(Beginning of MATERIALS PROVIDED)

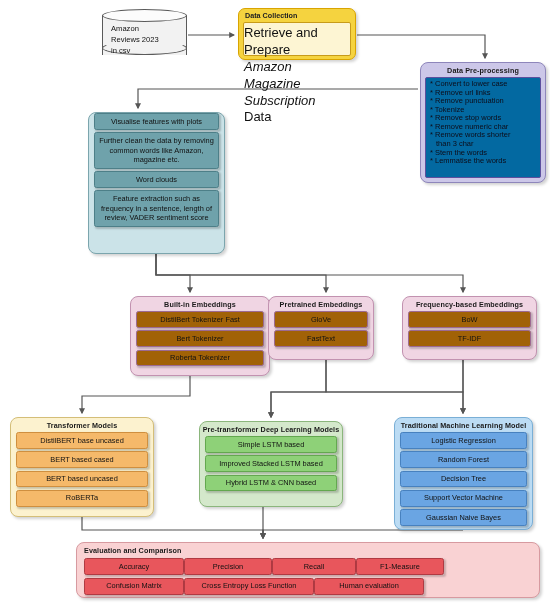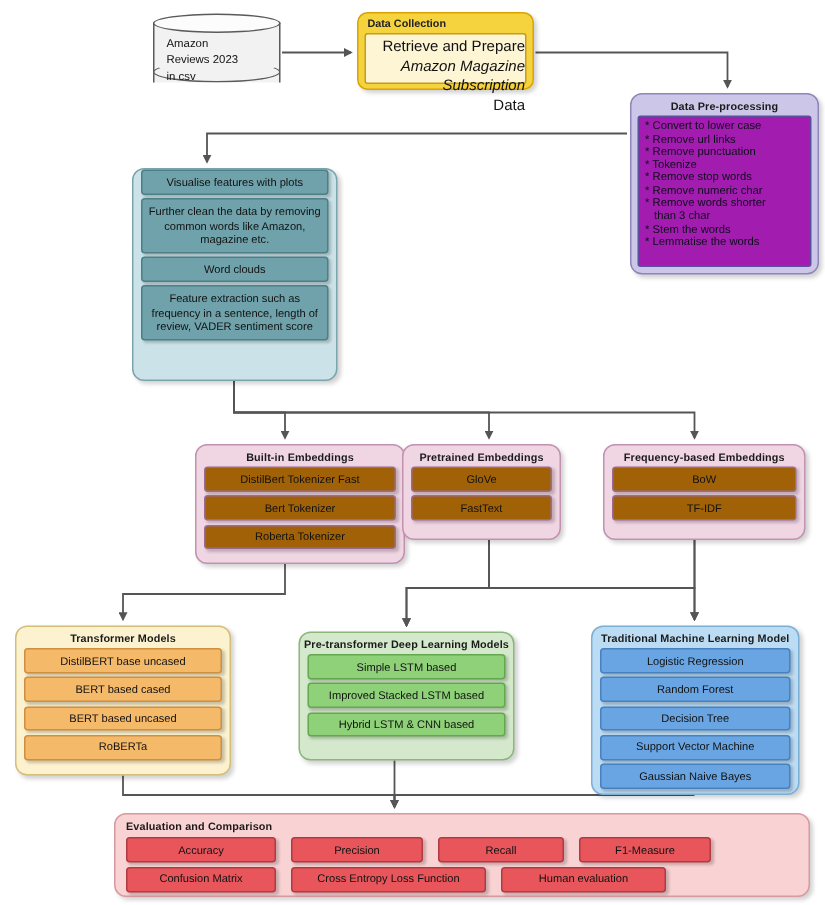--- a/index.html
+++ b/index.html
@@ -123,41 +123,41 @@
     padding: 2px 0 2px 6px;
     text-align: left;
   }
   #data-collection .dc-body {
     position: absolute;
     left: 4px; top: 13px;
     right: 4px; bottom: 3px;
     background: #fdf5d3;
     border: 1px solid #c79b1a;
     border-radius: 2px;
-    font-size: 10px;
+    font-size: 13px;
     color: #111;
-    text-align: right;
+    text-align: left;
     line-height: 1.30;
     padding-top: 2px;
     box-sizing: border-box;
   }
   #data-collection .em { font-style: italic; }
 
   
   #data-preproc {
     left: 420px; top: 62px;
     width: 126px; height: 121px;
     background: #ccc7e8;
     border: 1.4px solid #8e86bb;
   }
   #data-preproc .pp-inner {
     position: absolute;
     left: 4px; top: 14px;
     right: 4px; bottom: 4px;
-    background: #a21caf;
+    background: #0369a1;
     border: 1px solid #5d4f9e;
     border-radius: 2px;
     padding: 2px 3px 2px 4px;
     box-sizing: border-box;
   }
   #data-preproc .pp-line {
     font-size: 7.5px;
     color: #0d0d1a;
     line-height: 1.145;
     text-align: left;
@@ -217,21 +217,20 @@
     border-color: #d79aa0;
   }
   #evaluation .eval-rows {
     padding: 1px 7px 3px 7px;
     display: flex;
     flex-direction: column;
     gap: 3px;
   }
   #evaluation .eval-row {
     display: flex;
-    gap: 10px;
   }
   #evaluation .item {
     background: #e8565c;
     border-color: #b03a42;
     flex: 0 0 auto;
     padding: 2.5px 3px;
   }
   #evaluation .eval-row.r1 .item:nth-child(1) { width: 100px; }
   #evaluation .eval-row.r1 .item:nth-child(2) { width: 88px; }
   #evaluation .eval-row.r1 .item:nth-child(3) { width: 84px; }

(End of MATERIALS PROVIDED)

Lines from the one holding "background: #fdf5d3;" through the last line of the material are to be repeated exactly; no other lines belong in the answer.

     background: #fdf5d3;
     border: 1px solid #c79b1a;
     border-radius: 2px;
-    font-size: 10px;
+    font-size: 13px;
     color: #111;
-    text-align: right;
+    text-align: left;
     line-height: 1.30;
     padding-top: 2px;
     box-sizing: border-box;
   }
   #data-collection .em { font-style: italic; }
 
   
   #data-preproc {
     left: 420px; top: 62px;
     width: 126px; height: 121px;
     background: #ccc7e8;
     border: 1.4px solid #8e86bb;
   }
   #data-preproc .pp-inner {
     position: absolute;
     left: 4px; top: 14px;
     right: 4px; bottom: 4px;
-    background: #a21caf;
+    background: #0369a1;
     border: 1px solid #5d4f9e;
     border-radius: 2px;
     padding: 2px 3px 2px 4px;
     box-sizing: border-box;
   }
   #data-preproc .pp-line {
     font-size: 7.5px;
     color: #0d0d1a;
     line-height: 1.145;
     text-align: left;
@@ -217,21 +217,20 @@
     border-color: #d79aa0;
   }
   #evaluation .eval-rows {
     padding: 1px 7px 3px 7px;
     display: flex;
     flex-direction: column;
     gap: 3px;
   }
   #evaluation .eval-row {
     display: flex;
-    gap: 10px;
   }
   #evaluation .item {
     background: #e8565c;
     border-color: #b03a42;
     flex: 0 0 auto;
     padding: 2.5px 3px;
   }
   #evaluation .eval-row.r1 .item:nth-child(1) { width: 100px; }
   #evaluation .eval-row.r1 .item:nth-child(2) { width: 88px; }
   #evaluation .eval-row.r1 .item:nth-child(3) { width: 84px; }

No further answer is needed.